At the end of March, the official statistics agency INSEE said that in 2019, gross public debt came in at 98.1 percent of GDP, unchanged from 2018, although the public sector budget deficit increased to three percent of GDP from 2.3 percent in 2018.
The French government said in April it expected its crisis package to cost €100 billion ($108.8 billion), which is over four percent of the country’s GDP. Since then, it has announced more support measures, most notably for its beleaguered car industry.
The government forecasts the eurozone’s second-biggest economy will shrink at least eight percent this year while its budget deficit is set to hit a post-war record of nine percent of GDP this year.
is currently hammering out an €5 billion ($5.47 billion) government loan to carmaker Renault which he said is “fighting for survival”, but in exchange he expects the company to agree to three conditions: increase the share of electric vehicles in its output, fair treatment of subcontractors and that the company bases hi-tech activities in France.
The French government also set up a €7 billion “solidarity fund” for the backbone of the French economy, its so-called “micro-enterprises”, which account for 96 percent of all businesses and nine percent of the country’s GDP.

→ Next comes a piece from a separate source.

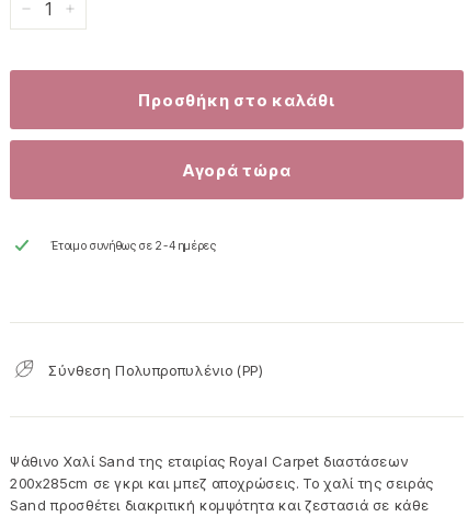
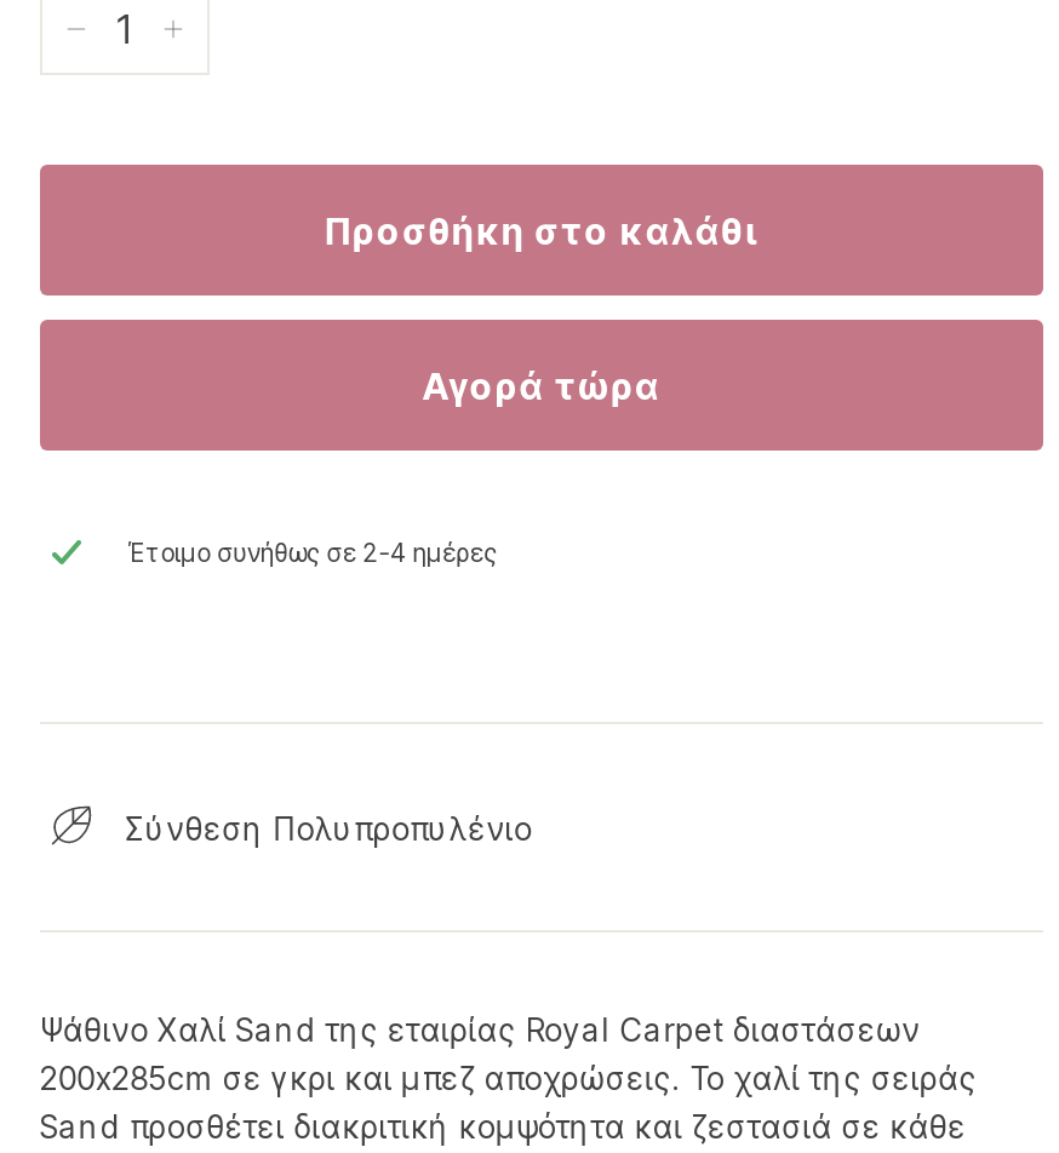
[48,361,264,379] Σύνθεση Πολυπροπυλένιο (PP) -> [125,809,533,848] Σύνθεση Πολυπροπυλένιο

The government offered businesses to sign their employees up for a furloughing scheme known as “chômage partiel” (partial unemployment), within which the state covers 84 percent of the wages for their employees. By the end of the lockdown, over 12 million employees had been enrolled in the program.
One of the major ratings agencies – Fitch Ratings – responded to the country’s financial troubles by revising the country’s sovereign debt outlook to negative from stable, but kept for the time being the country’s overall AA rating.